Any qualified person could use a specialized software known as a disassembler to convert back your binary executable into assembly code. It might be a pirate that would modify it in order to bypass your security protocols, or a competitor that want to understand the underlying logic or to reuse parts of your code.


A disassembler in action
Fig. 1: A disassembler in action - Image property of Hex-Rays

Code metamorphism

Methods

Metamorphic programs can prevent or at least considerably slow down the process of reverse engineering, because they will rewrite themselves at runtime. Thus, a metamorphic program will change its structure, without changing its functionalities.
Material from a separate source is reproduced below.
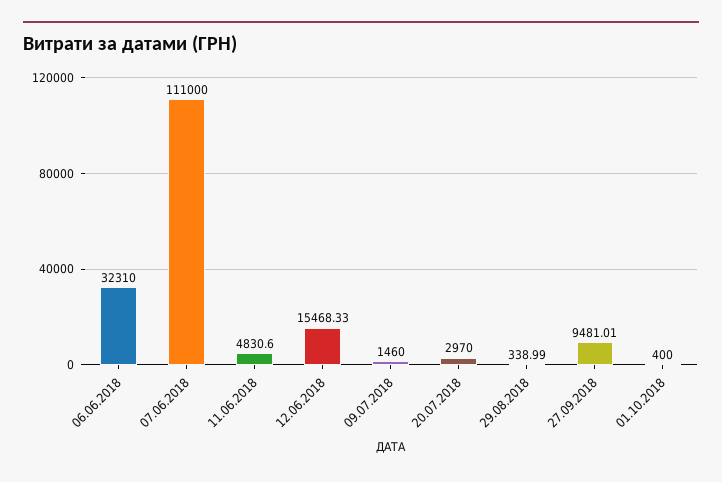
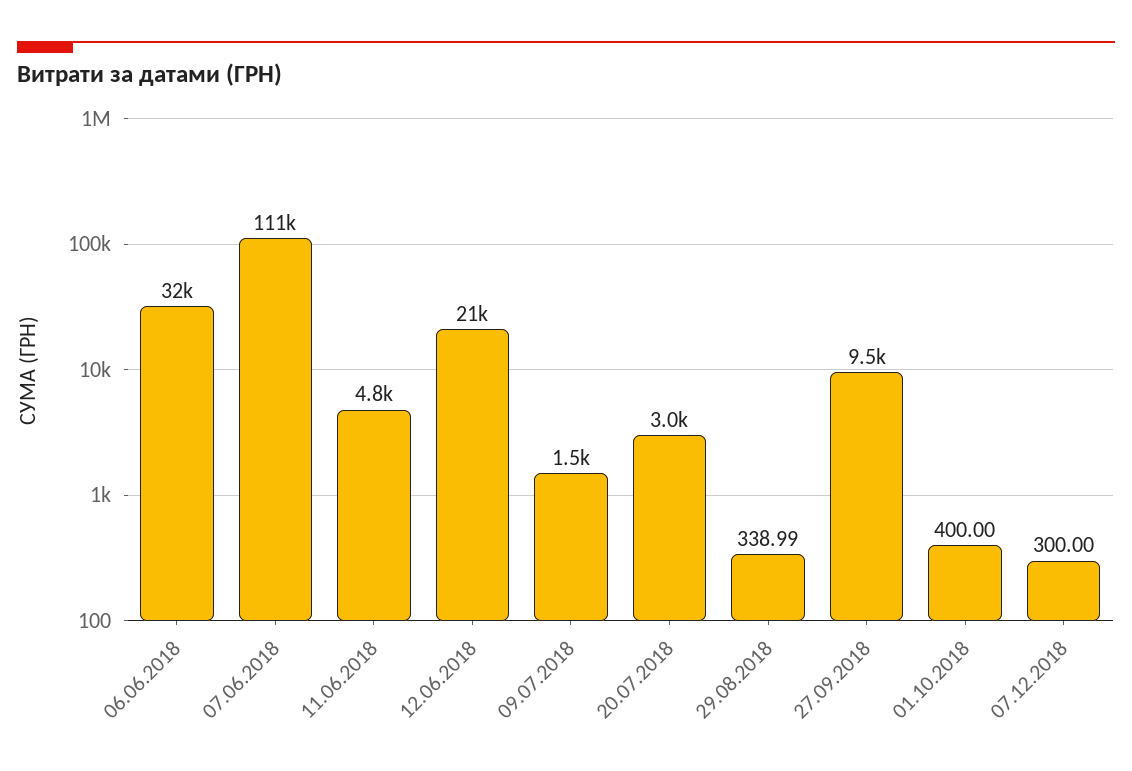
12.06.2018: 15468.33 -> 21000
07.12.2018: none -> 300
There are two different ways to achieve this goal:


Register swapping is a common technique of low-level metamorphism
Fig. 2: Register swapping is a common technique of low-level metamorphism - From Yeong T. Ling et al., 2017

State of the art

High-level metamorphism is a very advanced topic and a limited amount of solutions have been developed, with very specific use cases. A notable example would be the C library for discrete Fourier transforms FFTW, whose code is generated automatically using OCaml scripting language (M. Frigo, 1999).

Low-level metamorphism is used much more often and has found many applications. Unfortunatly, it has especially proved its usefulness for malware obfuscating (M. Stamp et al., 2010). Moreover, those solutions are bound to recognize known instruction patterns and swap them by equivalents. Hence, a well trained heuristic agent could predict those changes.

Ideally, a perfect metamorphic engine could receive any piece of code of variable length, and output a roughly equivalent but structurally different code.

Deep MetaMorph

Deep MetaMorph is proof of concept to provide a low-level metamorphism solution using deep learning, without the aforementioned drawback.

Concept

Machine code is executed sequentially. Each instruction is the combination of an opcode and several arguments. For instance, within the x86 instruction set, the instruction MOV EAX, EBX would be represented as 66 89 D8 in hexadecimal. The opcode for the instruction "move a 32 bits register into another 32 bits register" is 66 89, and the arguments would be the two registers, represented as D8.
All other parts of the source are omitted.